(Change detection data)
#####
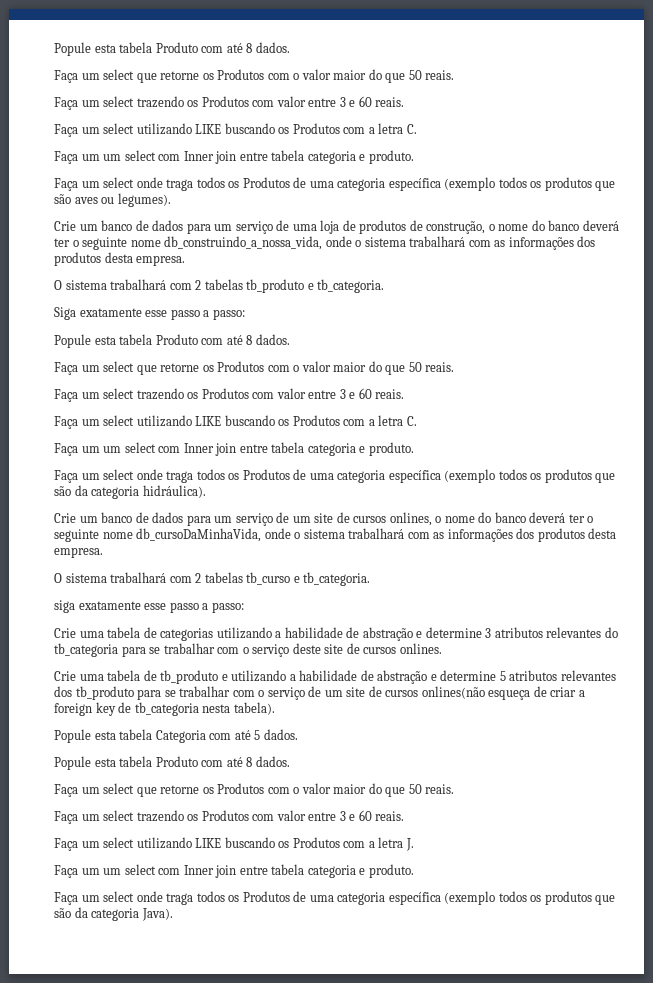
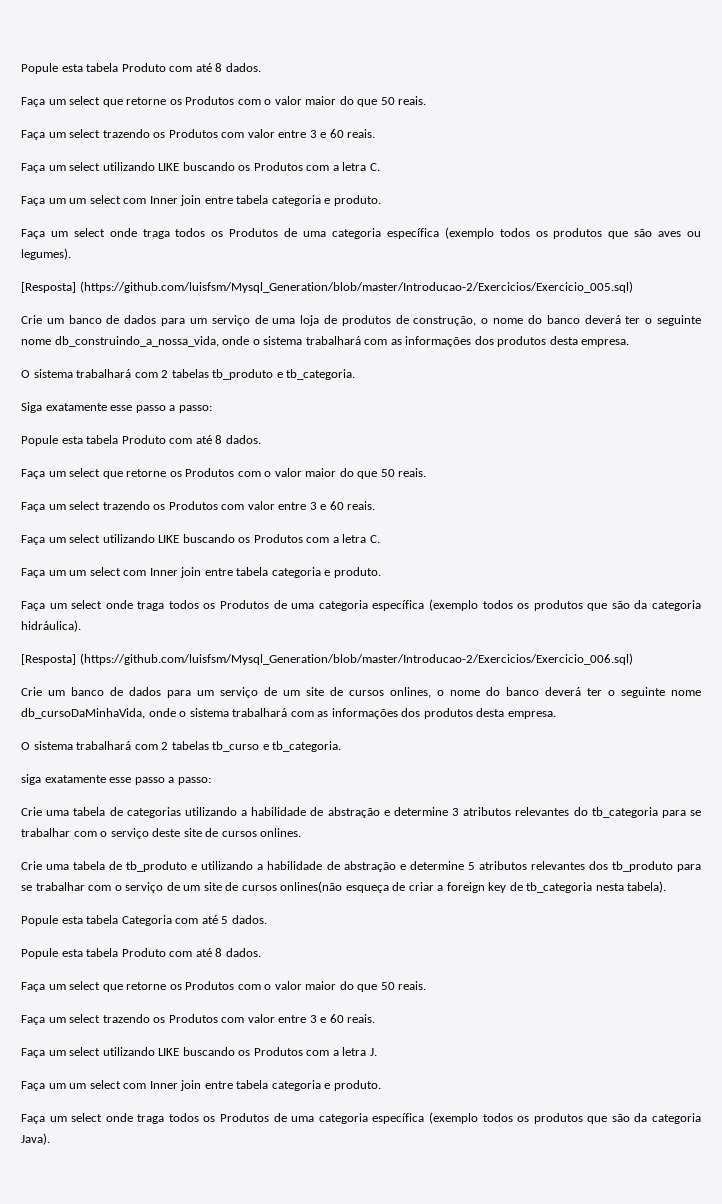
(171, 200) none -> [21,281,633,293] // [Resposta] (https://github.com/luisfsm/Mysql_Generation/blob/master/Introducao-2/Exercicios/Exercicio_005.sql)
(206, 491) none -> [21,653,633,665] // [Resposta] (https://github.com/luisfsm/Mysql_Generation/blob/master/Introducao-2/Exercicios/Exercicio_006.sql)

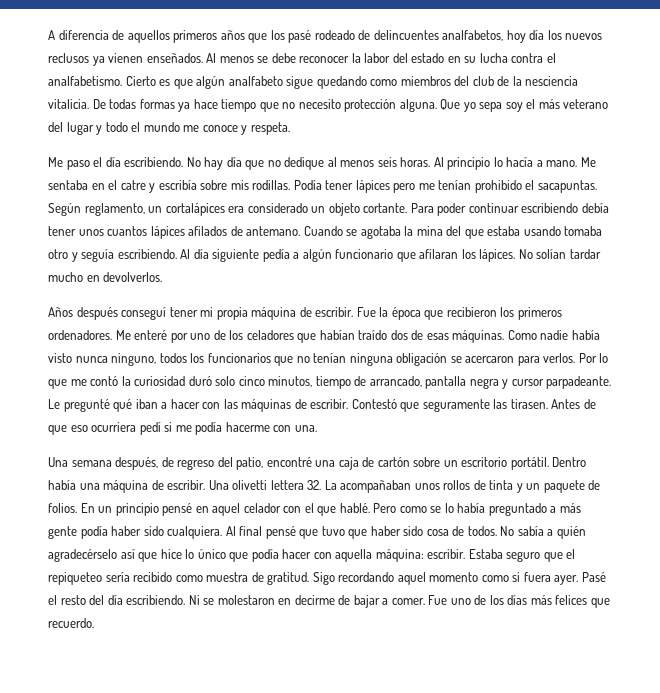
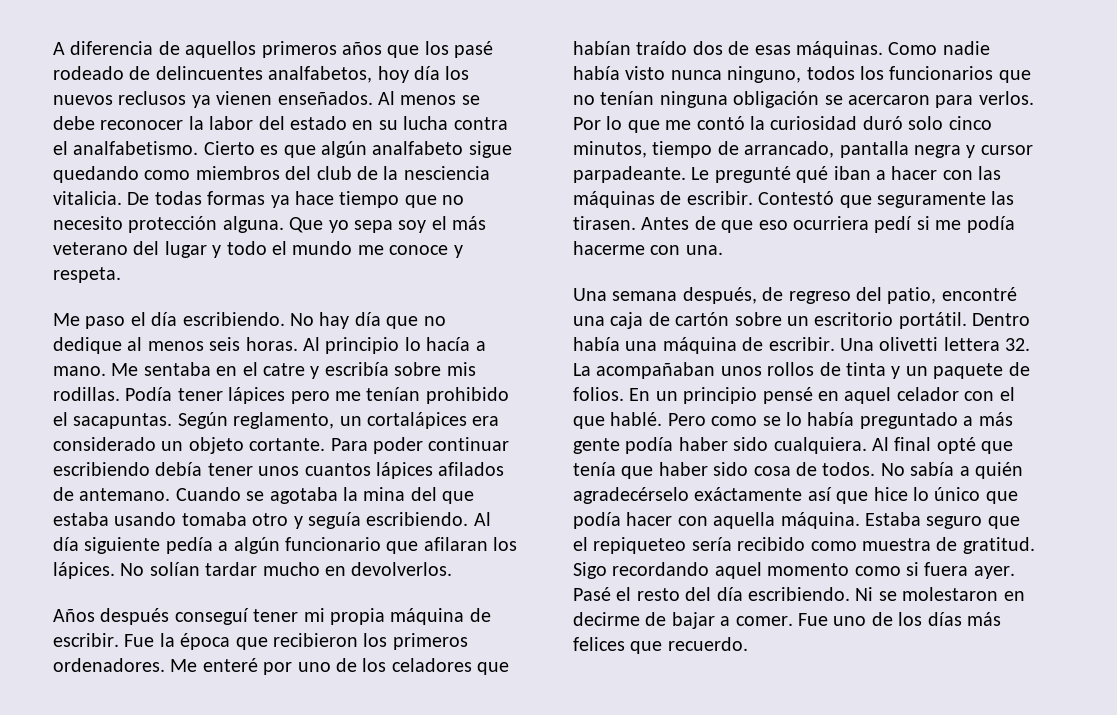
[265,526,345,539] pensé que tuvo -> [936,437,1014,454] [573,462,616,476] opté que tenía
(117, 555) none -> [694,487,803,501] exáctamente
[375,549,466,562] máquina: escribir. -> [780,512,860,529] máquina.

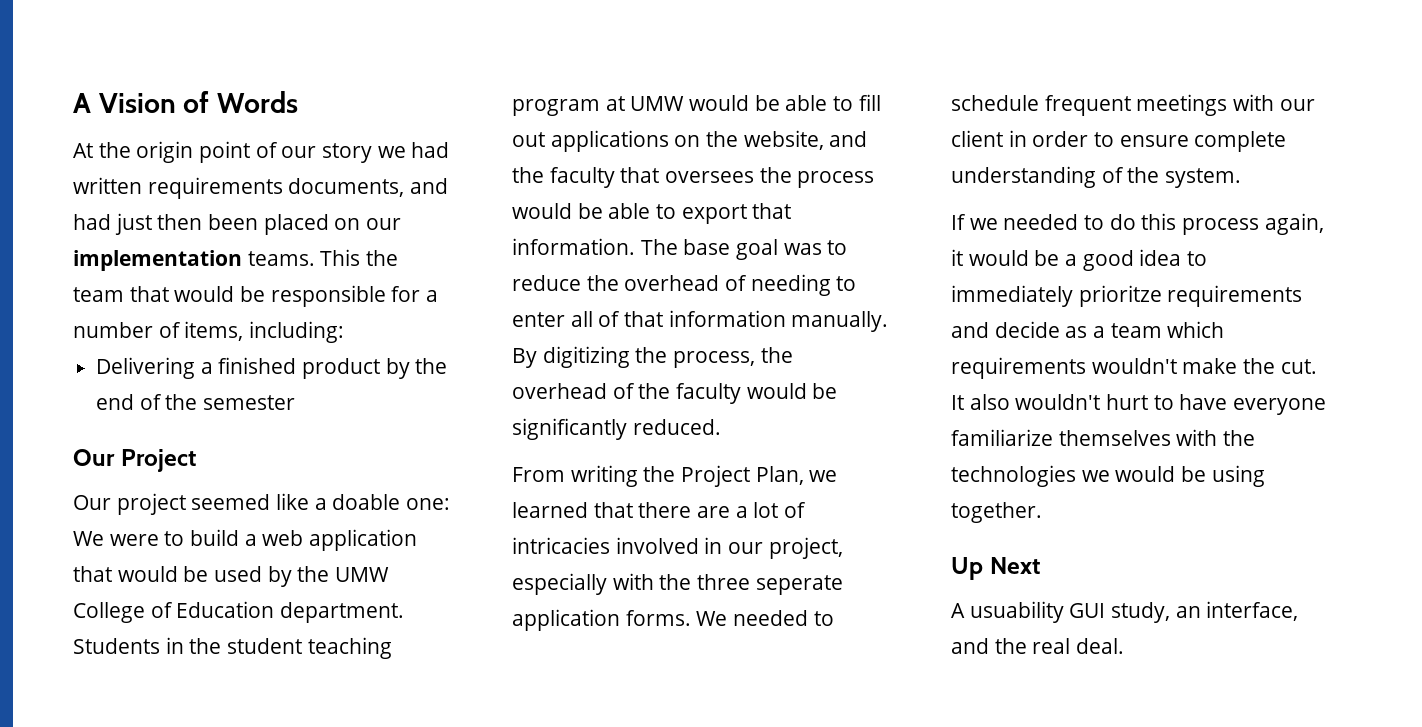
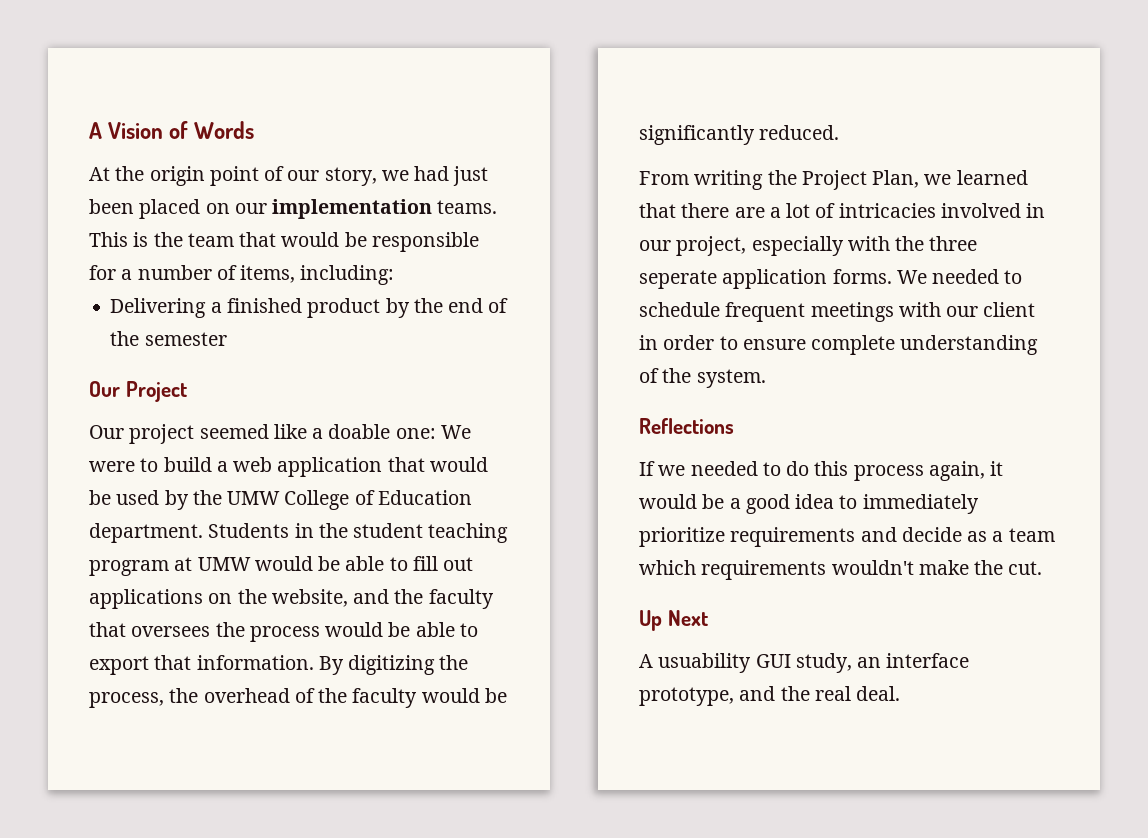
[322,143,373,163] story -> [324,167,377,186] story,
[73,177,449,199] [73,213,203,235] written requirements documents, and had just then -> [453,166,489,186] just
(361, 257) none -> [133,232,149,247] is
[640,239,848,260] [512,274,857,296] [512,310,889,332] The base goal was to reduce the overhead of needing to enter all of that information manually. -> (314, 662) none
(1242, 178) none -> [639,418,734,434] // Reflections
[1078,285,1162,307] prioritze -> [639,527,725,547] prioritize
[951,394,1327,415] [951,429,1256,446] [951,465,1265,487] [951,502,1042,523] It also wouldn't hurt to have everyone familiarize themselves with the technologies we would be using together. -> (1043, 568) none
[1206,601,1299,621] interface, -> [886,653,970,668] [639,687,734,706] interface prototype,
#####
• ABOUT THIS TASK: Out of the data above, transcribe exactly and only the lines starting with the line that has "(1242, 178) none" and going on through the line that has "[1078,285,1162,307] prioritze ->", both included.

• ANSWER SPACE:
(1242, 178) none -> [639,418,734,434] // Reflections
[1078,285,1162,307] prioritze -> [639,527,725,547] prioritize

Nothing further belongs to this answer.